Quote: (06-04-2018 11:34 PM)CynicalContrarian Wrote:
A Roseanne Spinoff Could Be Announced This Week
https://screenrant.com/roseanne-spinoff-...ment-soon/
A Roseanne spinoff is looking more and more likely, with insiders expecting an announcement from ABC as early as this week. ABC has been contemplating a potential spinoff centered around Darlene Conner (Sara Gilbert) ever since they canceled the hit Roseanne revival last month; a move made in response to a horrifically racist tweet that Roseanne Barr had written on her personal Twitter account.
Roseanne had already been renewed for a second season when the series was canceled, so that left ABC with an open primetime slot to fill. While some people were hoping ABC would revive Agent Carter, it seems they plan on moving forward with a Roseanne spinoff. Aside from Gilbert, the Roseanne executive producers are reportedly scrambling to find a way to bring back Dan (John Goodman), Jackie (Laurie Metcalf), and possibly the rest of the revival cast– minus Barr, of course.
"...a move made in response to a horrifically racist tweet that Roseanne Barr had written on her personal Twitter account."

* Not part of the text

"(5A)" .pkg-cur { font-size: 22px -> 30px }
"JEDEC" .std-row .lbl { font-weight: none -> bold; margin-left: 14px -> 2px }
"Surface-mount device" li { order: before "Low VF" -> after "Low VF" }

This sentence is a textbook example of why journalism as a field is now despised by so many Americans. It's not the big focus of the journalist's stories. The bias is easy to spot there. It's the little things they throw in on the sly.
This writer's use of the words "horrifically racist" is such a phrase. It's not "reporting." He's editorializing. And he's stoking hysteria by using a hyperbolic phrase.
Roseanne has said she didn't know the woman targeted by the Tweet, Valerie Jarrett, was even black. Whether that's true or not, it's part of the public record. Therefore, the phrase "unintentionally racist" might apply. An honest reporter has to acknowledge this.
But even if she did know, Roseanne's Tweet was more idiotic, immature, and just plain bigoted than "horrifically racist." Whatever the case, "career-destroying Tweet" would have been the most accurate description.
Back in the old days, copy editors would comb through your every word and pull out phrases that you might have reflexively written without really them through. Copy editors were largely purged from publications because of the great 2008-09 downturn, so this kind of poor writing is what you now get.
Most readers don't see little things like this, but still feel them on an emotional level. This is how reporters insidiously get their biases to slip through their stories.
If I had any ambition, I'd hold a "how to decode journalists" courses. As with "Seinfeld," it's all about "the little things."